Directions :: An exact reproduction of the entries is needed. Keep all pictures out of it.
Data for analysis START
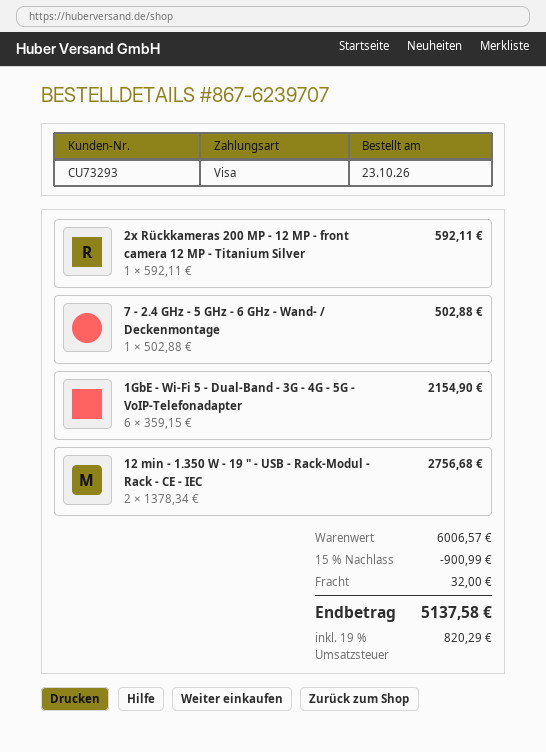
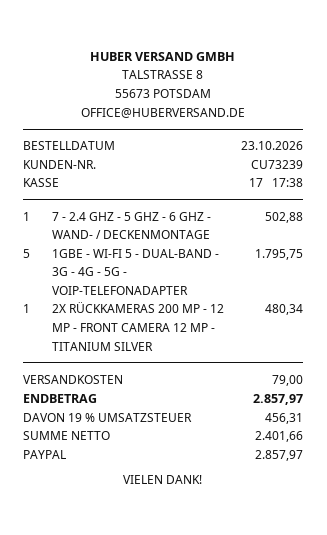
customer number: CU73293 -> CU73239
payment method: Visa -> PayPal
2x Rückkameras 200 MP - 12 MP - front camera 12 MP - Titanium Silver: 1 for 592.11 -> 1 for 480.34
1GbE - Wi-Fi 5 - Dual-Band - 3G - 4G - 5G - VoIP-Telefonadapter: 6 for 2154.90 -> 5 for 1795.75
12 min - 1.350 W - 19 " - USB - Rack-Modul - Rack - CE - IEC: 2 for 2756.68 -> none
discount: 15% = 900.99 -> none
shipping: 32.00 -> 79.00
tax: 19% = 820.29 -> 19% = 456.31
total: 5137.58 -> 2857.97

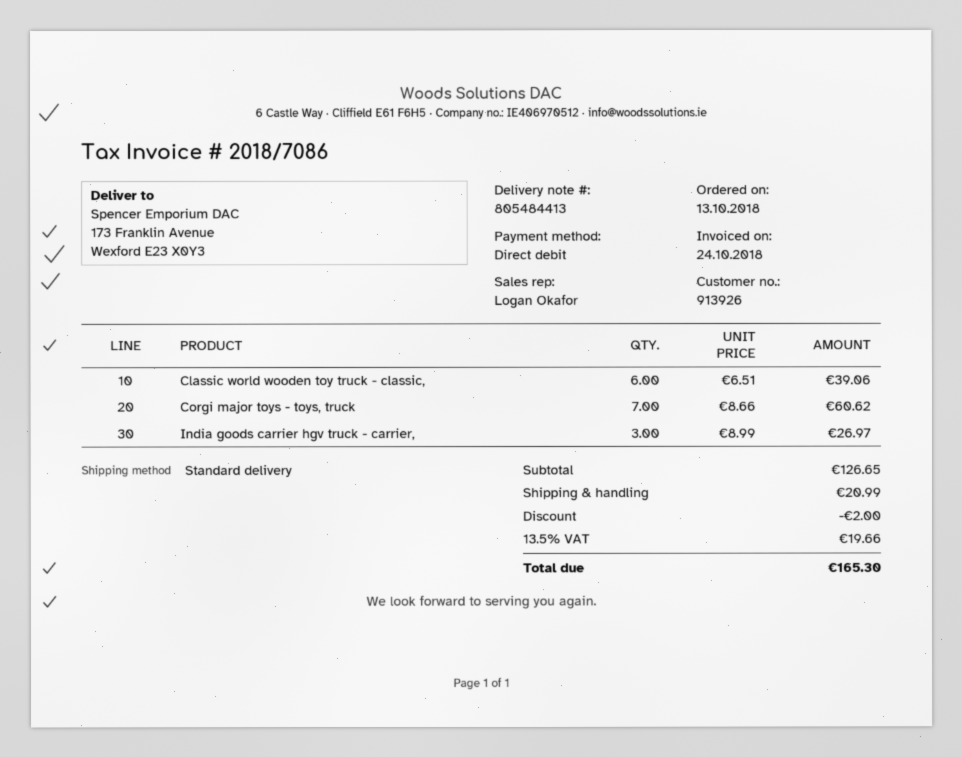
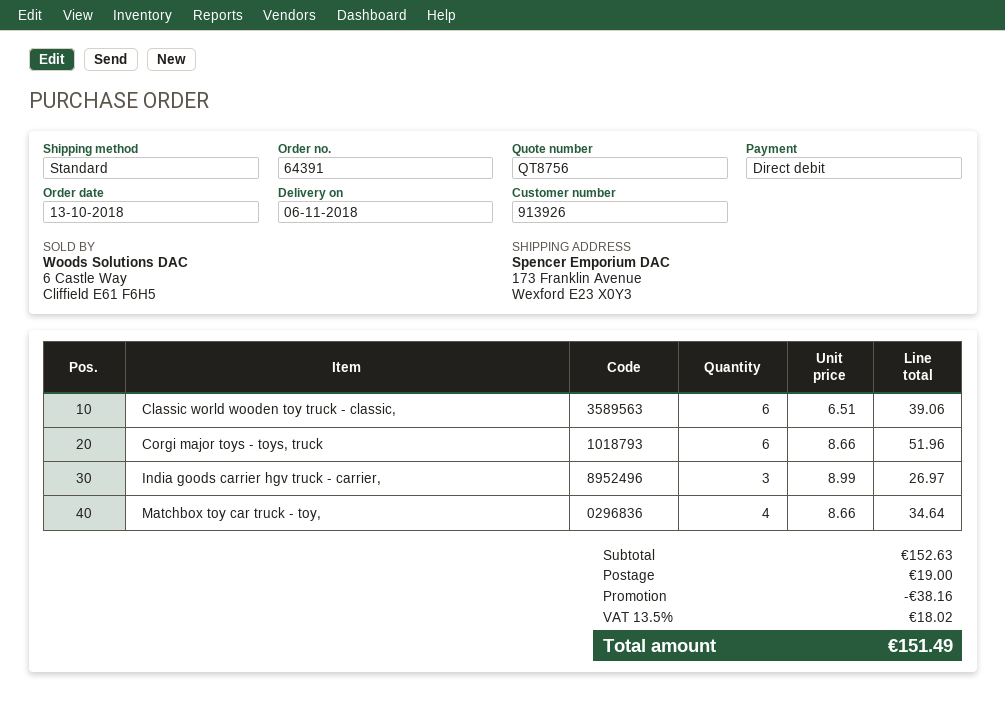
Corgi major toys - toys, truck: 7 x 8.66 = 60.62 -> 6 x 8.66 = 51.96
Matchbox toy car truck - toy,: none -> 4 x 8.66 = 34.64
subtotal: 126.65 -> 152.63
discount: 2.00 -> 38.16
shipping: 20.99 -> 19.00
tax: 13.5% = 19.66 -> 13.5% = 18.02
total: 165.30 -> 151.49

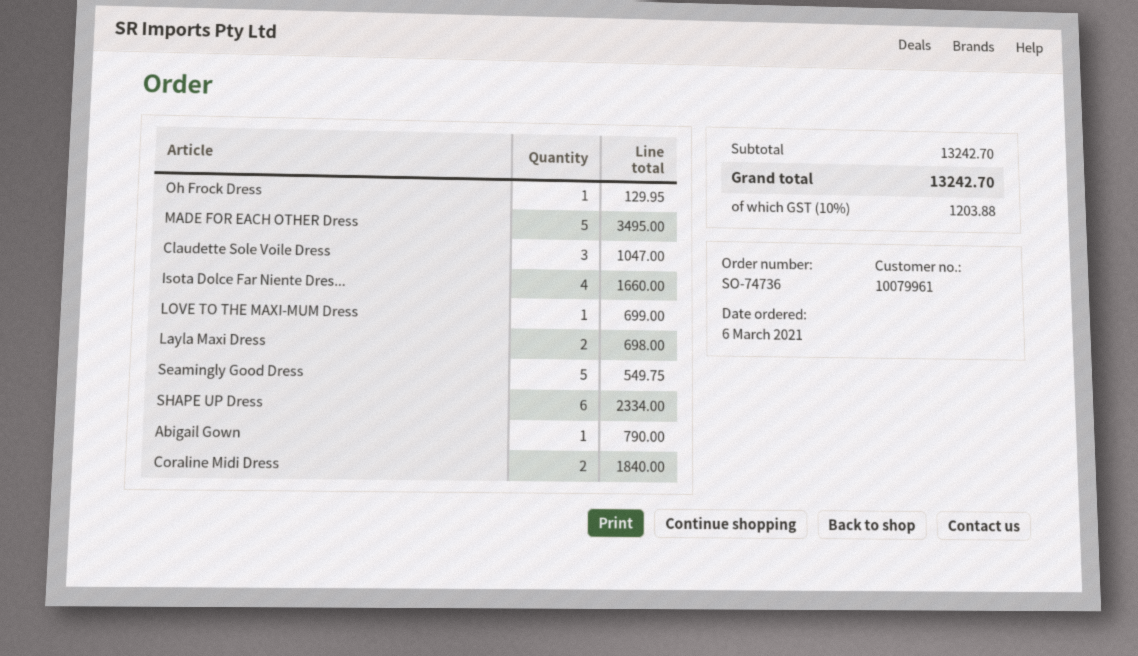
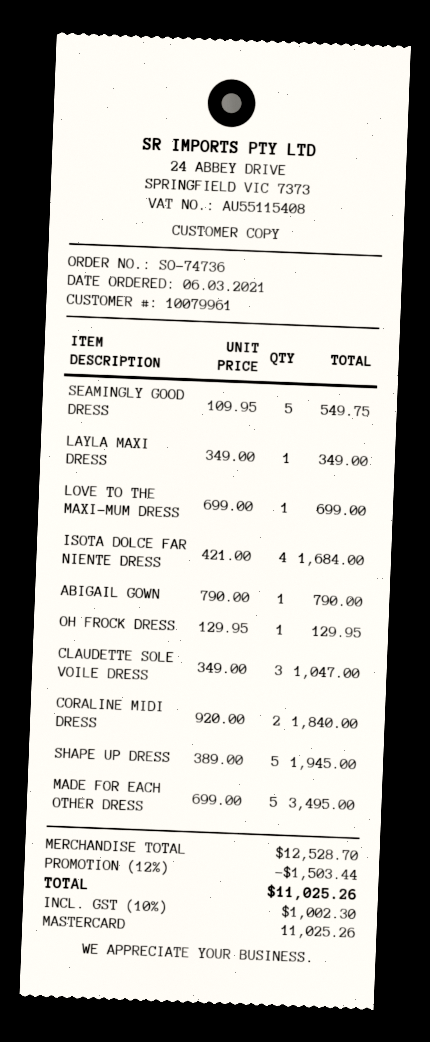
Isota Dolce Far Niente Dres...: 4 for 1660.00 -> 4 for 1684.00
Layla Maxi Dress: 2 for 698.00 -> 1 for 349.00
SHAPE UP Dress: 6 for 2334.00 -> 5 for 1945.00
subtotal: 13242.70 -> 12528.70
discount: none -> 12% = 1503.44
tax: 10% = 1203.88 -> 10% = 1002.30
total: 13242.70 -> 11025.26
Data for analysis END
Output for this exercise ::
customer number: CU73293 -> CU73239
payment method: Visa -> PayPal
2x Rückkameras 200 MP - 12 MP - front camera 12 MP - Titanium Silver: 1 for 592.11 -> 1 for 480.34
1GbE - Wi-Fi 5 - Dual-Band - 3G - 4G - 5G - VoIP-Telefonadapter: 6 for 2154.90 -> 5 for 1795.75
12 min - 1.350 W - 19 " - USB - Rack-Modul - Rack - CE - IEC: 2 for 2756.68 -> none
discount: 15% = 900.99 -> none
shipping: 32.00 -> 79.00
tax: 19% = 820.29 -> 19% = 456.31
total: 5137.58 -> 2857.97

Corgi major toys - toys, truck: 7 x 8.66 = 60.62 -> 6 x 8.66 = 51.96
Matchbox toy car truck - toy,: none -> 4 x 8.66 = 34.64
subtotal: 126.65 -> 152.63
discount: 2.00 -> 38.16
shipping: 20.99 -> 19.00
tax: 13.5% = 19.66 -> 13.5% = 18.02
total: 165.30 -> 151.49

Isota Dolce Far Niente Dres...: 4 for 1660.00 -> 4 for 1684.00
Layla Maxi Dress: 2 for 698.00 -> 1 for 349.00
SHAPE UP Dress: 6 for 2334.00 -> 5 for 1945.00
subtotal: 13242.70 -> 12528.70
discount: none -> 12% = 1503.44
tax: 10% = 1203.88 -> 10% = 1002.30
total: 13242.70 -> 11025.26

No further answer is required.